Composer: Charlie Clouser
Label: Lakeshore Records
RRP: £13.99
Release Date: 27 October 2017

Lakeshore Records releases Jigsaw – the Original Motion Picture Soundtrack, available for digital download. The scores for the previous seven Saw films in the franchise were created by Charlie Clouser, and he returns here to contribute both continuity and originality to the concept’s soundscape. In the movie itself a new game begins. When a number of elaborate killings seem to point to the Jigsaw Killer, John Kramer, the police and the public are put into disarray. After all, Kramer has been dead for ten years. Is it a sick tribute copycat or the real thing? The soundtrack features over an hour of theme and incidental music...

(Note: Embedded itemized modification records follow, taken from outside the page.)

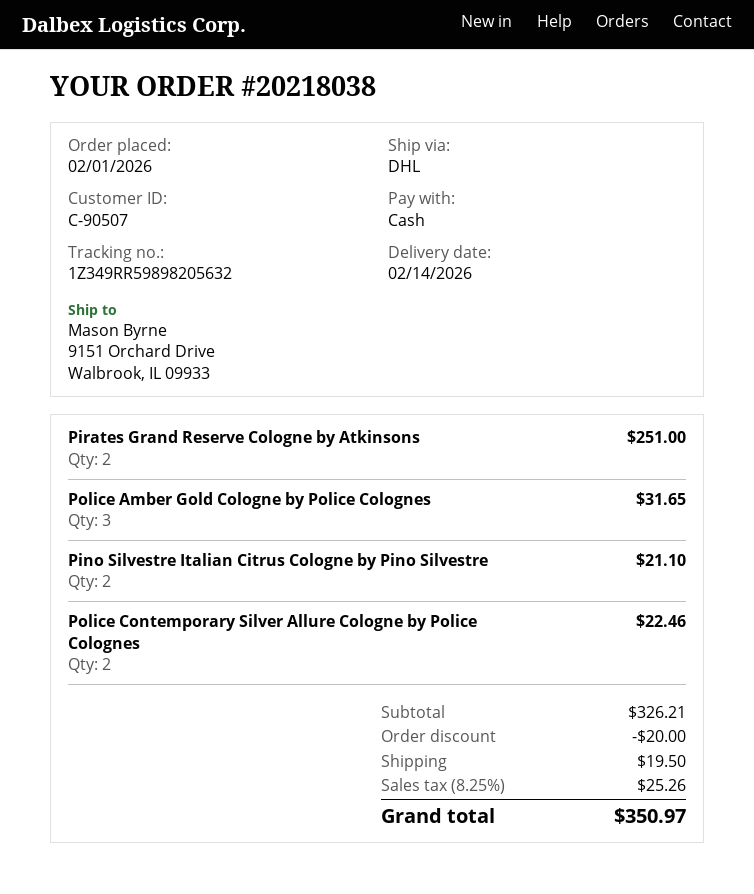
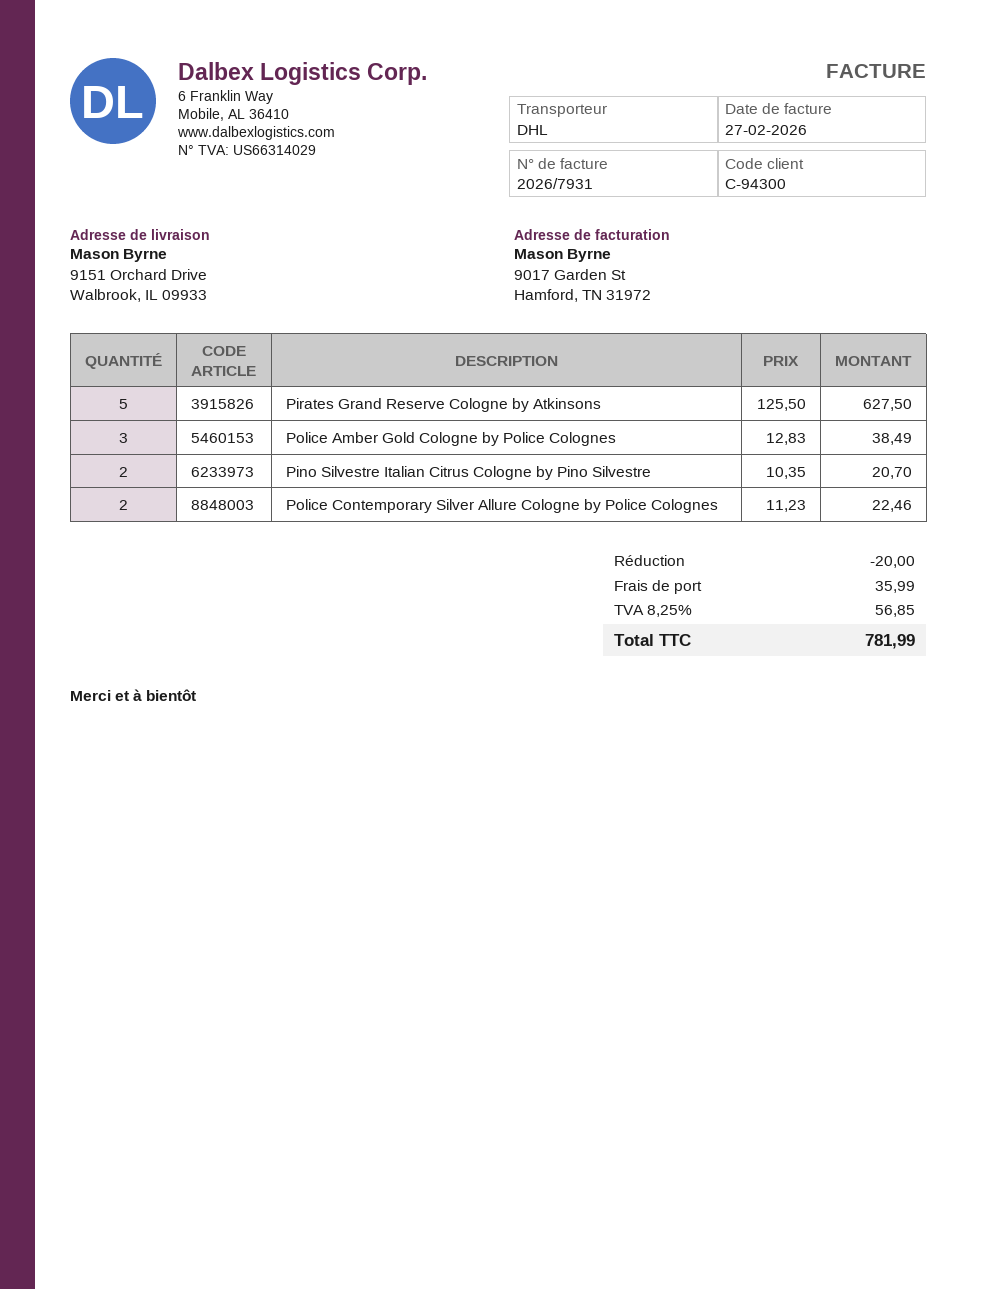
customer number: C-90507 -> C-94300
Pirates Grand Reserve Cologne by Atkinsons: 2 for 251.00 -> 5 for 627.50
Police Amber Gold Cologne by Police Colognes: 3 for 31.65 -> 3 for 38.49
Pino Silvestre Italian Citrus Cologne by Pino Silvestre: 2 for 21.10 -> 2 for 20.70
shipping: 19.50 -> 35.99
tax: 8.25% = 25.26 -> 8.25% = 56.85
total: 350.97 -> 781.99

The first Saw film was quite inventive, managing to incorporate gruesome set-pieces which were conducive to the plot. The killer was dying and, like a judge, enticed a group of people into a series of traps and charged them with proving their right to existence. The sequels which followed were variations on a theme; they proved watchable without saying anything new or different.

One thing immediately evident upon hearing the Jigsaw soundtrack is that it perfectly fits the theme and premise of the movie. As you would expect, it’s essentially industrial in its design, with mechanical sound effects playing just as much a part as the music itself. In fact, this score is very much a sum of its parts. Those parts include not only the expected modulated synthesizers and electronic paraphernalia, but also electric, acoustic and pedal steel guitars, along with a Chinese ghuzheng which creates a shuddering sound by use of a bow, and a Que Lastas – a stainless steel sheet with piano strings and metal rods. The point is that this potpourri of instruments allows the origins of the sounds to be unidentifiable; thus it sneaks in under the radar screen and simply enhances the visual entertainment.

It’s difficult to fully appreciate these tracks, detached as they are from the complete film-going experience. The incidental sounds mainly come across as noise and effects intended to heighten tension – which is what they are! Thus, as independent music, the best examples are 'Zepp Eight' (an adaptation of a previously utilised montage by Clouser), and 'Cycle Trap' (an enjoyable piece of industrial Metal music). 'Chain Hangers', and 'Shotgun' are also worth a listen. The first half of 'Replica Lair' sounds very similar to The Exorcist/Mike Oldfield’s Tubular Bells.